Hatay ve Antep Notlarım

Vejetaryenler dikkat! Yazı çok keyifli olmakla birlikte bir miktar et yemeği yazısı ve görüntüsü içermektedir!

Yaşasın iş sebebiyle yolculuk etmek!! Hem işleri hallederken bir yandan o bölgenin kültürünü tanımak, yemeklerini yemek :D Böyle bir giriş yapmamın nedeni 1 hafta İskenderun-Antakya'daydım ve sonrasında Antep'e gittim. Sonunda sanırım 5 kilo aldım :D Gündüzler çok yoğun geçiyordu, toplantıdan toplantıya koştuk ama akşamları unuttuk o yoğunluğu. Merkeze inip, farklı restoranlarda yemek yedik, ardından ara sokaklarda dolaşıp, akşamı künefe ile taçlandırdık:D

Şimdi hem oradaki İskenderunlu arkadaşlarımın görüşleri hem benim gittiğim birkaç yeri topluca değerlendirmek ve önerilerde bulunmak istiyorum.

Eğer havalar güzelken buradaysanız mutlaka sahilde bir tur atın, cıvıl cıvıl yazın.Yöresel yemekler için İskenderun merkezde önerebileceğim bir mekan yok. Beni hep mezeleri, etleri inanılmaz olan Arsuz'daki  "Muhtar'ın Yeri" ne götürdüler ve BAYILDIM! Humus ve karışık meze tabağı alın mutlaka, ayrıca kıyma yiyin. Kıyma deyince tabi köfte kıyması geliyor akla haha ama bu kıyma dediğimiz yöresel bi tat. Adana kebap tipinde aslında ve tadı çok daha güzel :) Bu restoranda fiyatlar da uygun. Biz 4 kişi gidip ortaya humus, gavurdağı salatası, karışık meze tabağı, ortaya karışık et aldık. Ayrıca 6 bira, meyve tabağı ve 1 künefe de aldık. Ne tuttu sizce?? 180 lira. :)

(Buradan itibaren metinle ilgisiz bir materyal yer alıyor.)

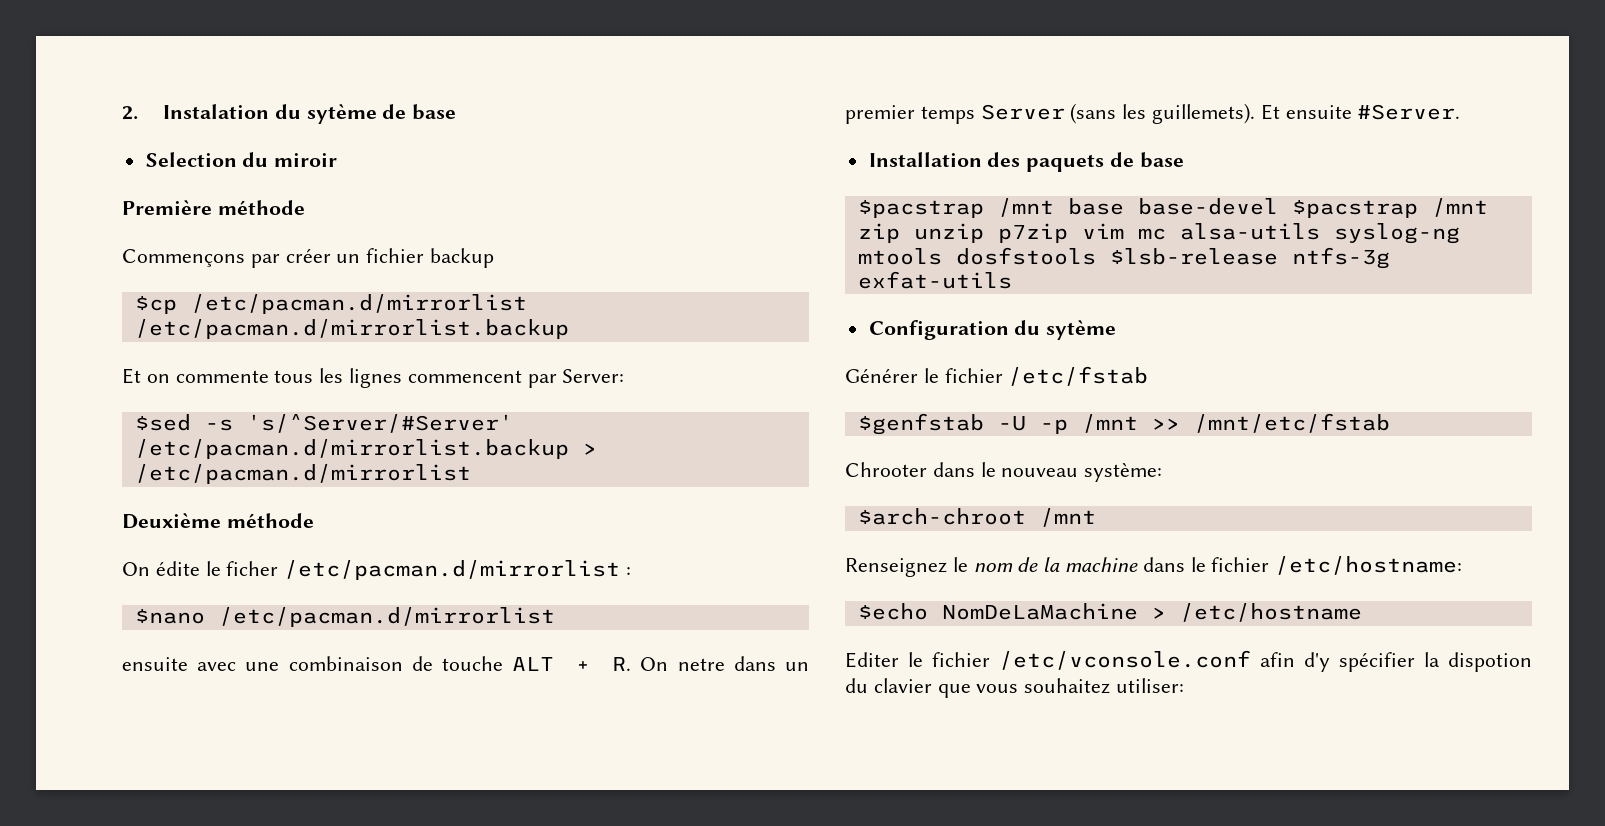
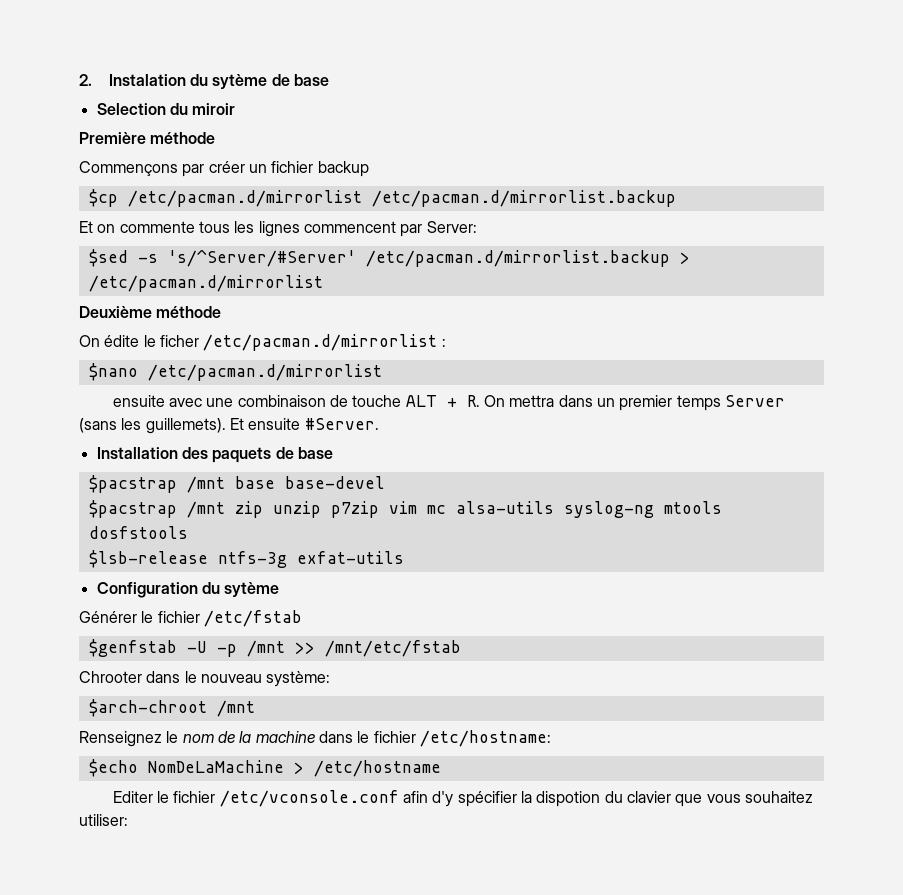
[677,658,725,671] netre -> [509,395,555,407] mettra
(1278, 206) none -> (385, 482) //
(1096, 256) none -> (188, 532) //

Bir tek künefesini beğenmedik. Beğenmedik derken İstanbul'da yediklerimizden 100 kat iyiydi tabi de, biz Petek Pastanesi künefesinin tadını bildiğimizden çıtamız yüksekti :)

Petek Pastanesi 1942'de kurulmuş. Ama daha da önceye dayanıyor hikayesi. Çamlıhemşinli bir amcanın Rusya'ya göçüp, orada yaşarken işi öğrenişi ve sonra Türkiye'de pastane açıp 4 kuşaktır da buna devam ediyor olmaları özeti. İçeride birçok çeşit tatlı görebilirsiniz ama en meşhuru künefesi. Peyniri bol. Şerbetini isteğe göre az-çok döküyorlar. Üzerine isterseniz bol antep fıstığı döküyorlar ya da yanında kesme dondurma getiriyorlar. Ben her kombinasyonu denedim, hepsi inanılmazdı :D
Petek Pastanesi henüz birkaç ay önce restoran işine de girmiş. Sahildeki bir binanın 4.katında çok şık, lüks bir restoran açmış. Oraya gittik bir akşam. Kapıda elinizi sıkarak karşılayan garsonlar, giderken sizi asansöre kadar uğurluyorlar. Hizmet inanılmaz. Zaten bu yörede çoğu yerde hizmet çok iyi. Sürekli bi memnun musunuz, bir ihtiyacınız var mı sorusu var. Ereğli'de ise niye geldiniz de bize iş çıkardınız der gibi bakıyor esnaf. Çok farklı kuzey ile güney.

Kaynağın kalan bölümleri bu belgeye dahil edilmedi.